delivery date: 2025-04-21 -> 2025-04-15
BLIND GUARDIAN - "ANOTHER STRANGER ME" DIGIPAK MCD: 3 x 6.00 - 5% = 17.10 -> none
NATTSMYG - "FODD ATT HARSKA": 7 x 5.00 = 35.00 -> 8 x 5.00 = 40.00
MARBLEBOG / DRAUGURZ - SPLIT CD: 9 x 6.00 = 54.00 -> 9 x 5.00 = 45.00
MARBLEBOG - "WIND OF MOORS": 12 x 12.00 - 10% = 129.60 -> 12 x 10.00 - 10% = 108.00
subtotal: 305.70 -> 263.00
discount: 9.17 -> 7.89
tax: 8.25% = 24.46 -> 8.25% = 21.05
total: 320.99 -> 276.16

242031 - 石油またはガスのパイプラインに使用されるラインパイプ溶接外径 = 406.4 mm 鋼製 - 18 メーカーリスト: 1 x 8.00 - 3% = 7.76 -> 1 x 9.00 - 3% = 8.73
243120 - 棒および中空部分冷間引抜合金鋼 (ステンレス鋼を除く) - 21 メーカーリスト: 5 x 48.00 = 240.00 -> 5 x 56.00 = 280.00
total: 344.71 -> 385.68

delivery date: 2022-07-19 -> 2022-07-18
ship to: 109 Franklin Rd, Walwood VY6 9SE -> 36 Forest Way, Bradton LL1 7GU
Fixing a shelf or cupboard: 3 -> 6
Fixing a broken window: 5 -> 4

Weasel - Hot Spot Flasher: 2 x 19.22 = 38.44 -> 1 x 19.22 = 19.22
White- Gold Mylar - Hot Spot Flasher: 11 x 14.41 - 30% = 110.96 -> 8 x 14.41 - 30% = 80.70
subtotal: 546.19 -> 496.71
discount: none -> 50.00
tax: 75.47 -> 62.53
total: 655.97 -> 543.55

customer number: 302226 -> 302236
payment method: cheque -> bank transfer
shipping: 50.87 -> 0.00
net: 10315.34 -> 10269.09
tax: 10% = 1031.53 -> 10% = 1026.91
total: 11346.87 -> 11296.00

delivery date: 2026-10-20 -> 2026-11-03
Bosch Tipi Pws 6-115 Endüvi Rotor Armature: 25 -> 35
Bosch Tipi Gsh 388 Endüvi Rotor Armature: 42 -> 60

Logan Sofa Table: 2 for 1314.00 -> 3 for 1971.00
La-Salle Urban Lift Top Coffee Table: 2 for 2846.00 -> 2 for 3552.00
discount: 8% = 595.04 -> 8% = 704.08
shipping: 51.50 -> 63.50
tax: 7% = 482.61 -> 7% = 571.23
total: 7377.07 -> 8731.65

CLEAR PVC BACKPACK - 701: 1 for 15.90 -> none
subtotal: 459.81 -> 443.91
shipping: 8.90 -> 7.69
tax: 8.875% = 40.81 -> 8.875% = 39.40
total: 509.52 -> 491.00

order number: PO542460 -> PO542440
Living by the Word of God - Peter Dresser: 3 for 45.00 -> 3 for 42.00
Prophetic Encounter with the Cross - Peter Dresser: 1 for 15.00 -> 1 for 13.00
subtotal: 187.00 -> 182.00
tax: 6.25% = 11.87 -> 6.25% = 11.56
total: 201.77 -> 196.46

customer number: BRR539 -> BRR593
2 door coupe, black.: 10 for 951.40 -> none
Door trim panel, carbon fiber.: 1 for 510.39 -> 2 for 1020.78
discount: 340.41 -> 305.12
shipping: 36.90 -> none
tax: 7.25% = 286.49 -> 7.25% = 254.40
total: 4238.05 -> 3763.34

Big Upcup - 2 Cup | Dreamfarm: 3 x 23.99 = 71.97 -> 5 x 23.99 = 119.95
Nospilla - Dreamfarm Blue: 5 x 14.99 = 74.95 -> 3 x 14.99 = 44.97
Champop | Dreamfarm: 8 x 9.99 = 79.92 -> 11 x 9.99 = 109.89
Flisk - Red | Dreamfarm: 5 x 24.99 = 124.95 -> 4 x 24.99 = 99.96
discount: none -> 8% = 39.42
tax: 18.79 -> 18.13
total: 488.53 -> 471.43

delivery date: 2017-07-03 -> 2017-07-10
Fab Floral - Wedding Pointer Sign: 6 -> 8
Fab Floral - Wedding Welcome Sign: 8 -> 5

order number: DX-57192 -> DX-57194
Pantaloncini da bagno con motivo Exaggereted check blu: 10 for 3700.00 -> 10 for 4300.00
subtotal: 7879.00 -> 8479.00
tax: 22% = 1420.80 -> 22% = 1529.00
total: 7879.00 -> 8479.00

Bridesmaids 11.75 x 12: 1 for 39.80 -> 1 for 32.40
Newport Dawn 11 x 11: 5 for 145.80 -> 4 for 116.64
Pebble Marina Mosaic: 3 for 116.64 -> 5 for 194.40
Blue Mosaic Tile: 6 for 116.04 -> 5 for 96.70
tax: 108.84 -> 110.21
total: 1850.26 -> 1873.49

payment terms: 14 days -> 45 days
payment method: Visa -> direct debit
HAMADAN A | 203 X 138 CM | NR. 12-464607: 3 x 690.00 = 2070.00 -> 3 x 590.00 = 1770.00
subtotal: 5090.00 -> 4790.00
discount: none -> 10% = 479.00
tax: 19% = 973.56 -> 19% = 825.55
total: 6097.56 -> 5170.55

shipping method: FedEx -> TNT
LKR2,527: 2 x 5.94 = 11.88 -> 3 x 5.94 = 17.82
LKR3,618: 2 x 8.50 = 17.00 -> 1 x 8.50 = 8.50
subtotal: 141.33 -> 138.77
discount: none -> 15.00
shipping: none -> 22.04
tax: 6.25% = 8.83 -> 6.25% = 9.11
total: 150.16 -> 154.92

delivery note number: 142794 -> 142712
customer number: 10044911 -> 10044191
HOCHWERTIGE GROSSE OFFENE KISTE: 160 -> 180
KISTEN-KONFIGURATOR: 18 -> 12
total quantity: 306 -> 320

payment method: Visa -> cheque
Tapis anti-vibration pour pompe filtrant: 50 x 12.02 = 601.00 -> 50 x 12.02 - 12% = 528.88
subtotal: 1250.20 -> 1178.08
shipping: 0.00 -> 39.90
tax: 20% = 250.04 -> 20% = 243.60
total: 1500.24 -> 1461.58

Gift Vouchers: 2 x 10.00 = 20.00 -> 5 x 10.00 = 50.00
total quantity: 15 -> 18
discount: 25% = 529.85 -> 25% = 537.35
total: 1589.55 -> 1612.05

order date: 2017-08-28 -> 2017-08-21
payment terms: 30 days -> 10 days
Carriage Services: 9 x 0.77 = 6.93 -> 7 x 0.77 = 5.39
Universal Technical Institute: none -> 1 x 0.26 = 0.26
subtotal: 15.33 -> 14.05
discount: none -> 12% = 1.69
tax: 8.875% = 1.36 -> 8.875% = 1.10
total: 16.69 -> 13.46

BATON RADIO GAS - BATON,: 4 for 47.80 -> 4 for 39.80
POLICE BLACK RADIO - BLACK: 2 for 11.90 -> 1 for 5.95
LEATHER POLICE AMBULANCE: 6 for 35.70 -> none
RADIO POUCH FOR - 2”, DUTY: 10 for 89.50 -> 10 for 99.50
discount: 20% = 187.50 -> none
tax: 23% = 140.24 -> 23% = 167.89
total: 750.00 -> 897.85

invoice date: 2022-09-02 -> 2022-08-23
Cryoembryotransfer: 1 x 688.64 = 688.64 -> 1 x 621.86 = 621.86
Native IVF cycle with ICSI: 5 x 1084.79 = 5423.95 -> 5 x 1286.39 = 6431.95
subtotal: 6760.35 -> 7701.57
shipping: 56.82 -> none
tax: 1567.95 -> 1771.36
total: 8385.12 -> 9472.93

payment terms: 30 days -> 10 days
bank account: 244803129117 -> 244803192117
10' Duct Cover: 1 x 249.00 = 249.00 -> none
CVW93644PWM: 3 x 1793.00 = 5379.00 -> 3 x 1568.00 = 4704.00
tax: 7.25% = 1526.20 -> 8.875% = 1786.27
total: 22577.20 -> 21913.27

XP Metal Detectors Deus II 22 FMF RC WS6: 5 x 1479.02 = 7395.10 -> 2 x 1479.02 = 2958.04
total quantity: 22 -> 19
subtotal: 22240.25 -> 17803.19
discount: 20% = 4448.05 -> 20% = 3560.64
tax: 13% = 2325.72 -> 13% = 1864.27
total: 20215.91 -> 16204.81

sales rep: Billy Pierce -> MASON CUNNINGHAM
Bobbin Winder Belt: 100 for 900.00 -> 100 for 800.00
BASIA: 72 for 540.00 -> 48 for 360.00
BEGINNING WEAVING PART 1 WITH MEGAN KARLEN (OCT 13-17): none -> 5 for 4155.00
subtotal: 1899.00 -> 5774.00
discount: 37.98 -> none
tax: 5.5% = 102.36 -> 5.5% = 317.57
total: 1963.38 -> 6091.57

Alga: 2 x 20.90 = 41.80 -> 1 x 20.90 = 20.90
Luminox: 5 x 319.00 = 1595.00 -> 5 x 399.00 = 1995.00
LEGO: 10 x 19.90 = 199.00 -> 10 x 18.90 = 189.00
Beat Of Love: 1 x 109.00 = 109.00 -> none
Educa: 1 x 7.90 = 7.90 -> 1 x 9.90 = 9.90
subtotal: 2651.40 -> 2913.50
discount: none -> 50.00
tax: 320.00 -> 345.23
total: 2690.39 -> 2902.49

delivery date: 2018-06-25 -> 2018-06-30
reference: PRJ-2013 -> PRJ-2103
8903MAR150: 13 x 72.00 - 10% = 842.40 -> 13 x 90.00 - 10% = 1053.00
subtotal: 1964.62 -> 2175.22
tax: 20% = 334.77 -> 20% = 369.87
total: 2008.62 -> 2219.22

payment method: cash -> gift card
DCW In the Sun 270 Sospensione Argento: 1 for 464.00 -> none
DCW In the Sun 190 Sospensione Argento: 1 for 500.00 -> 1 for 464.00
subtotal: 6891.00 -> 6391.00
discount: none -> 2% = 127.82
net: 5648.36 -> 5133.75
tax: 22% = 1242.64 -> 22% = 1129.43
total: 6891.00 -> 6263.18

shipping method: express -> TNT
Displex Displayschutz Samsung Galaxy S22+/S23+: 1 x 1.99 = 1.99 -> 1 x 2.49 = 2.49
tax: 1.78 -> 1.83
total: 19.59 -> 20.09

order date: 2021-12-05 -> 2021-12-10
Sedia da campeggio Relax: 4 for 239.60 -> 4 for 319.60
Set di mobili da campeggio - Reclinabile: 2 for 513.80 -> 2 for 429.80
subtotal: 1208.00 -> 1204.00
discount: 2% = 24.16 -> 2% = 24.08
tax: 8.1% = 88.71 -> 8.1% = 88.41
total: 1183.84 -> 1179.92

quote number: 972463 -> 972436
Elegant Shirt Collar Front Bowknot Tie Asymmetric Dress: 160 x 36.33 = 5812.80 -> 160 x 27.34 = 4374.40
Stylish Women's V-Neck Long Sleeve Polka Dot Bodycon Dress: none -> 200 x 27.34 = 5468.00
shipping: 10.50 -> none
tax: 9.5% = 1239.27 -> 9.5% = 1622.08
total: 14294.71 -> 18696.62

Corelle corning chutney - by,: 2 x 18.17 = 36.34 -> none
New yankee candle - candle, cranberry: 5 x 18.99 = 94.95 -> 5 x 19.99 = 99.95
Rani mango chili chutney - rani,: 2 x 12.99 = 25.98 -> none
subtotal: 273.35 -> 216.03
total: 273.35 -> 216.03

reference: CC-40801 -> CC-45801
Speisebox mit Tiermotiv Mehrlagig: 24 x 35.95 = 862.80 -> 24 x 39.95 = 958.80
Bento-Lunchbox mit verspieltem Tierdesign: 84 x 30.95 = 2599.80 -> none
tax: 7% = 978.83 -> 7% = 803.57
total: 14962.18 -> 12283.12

* * * * *

## Work required
When you come to the line containing "MARBLEBOG / DRAUGURZ", give it and stop; before that, repeat each line of the material exactly from the first one.

## Final answer
delivery date: 2025-04-21 -> 2025-04-15
BLIND GUARDIAN - "ANOTHER STRANGER ME" DIGIPAK MCD: 3 x 6.00 - 5% = 17.10 -> none
NATTSMYG - "FODD ATT HARSKA": 7 x 5.00 = 35.00 -> 8 x 5.00 = 40.00
MARBLEBOG / DRAUGURZ - SPLIT CD: 9 x 6.00 = 54.00 -> 9 x 5.00 = 45.00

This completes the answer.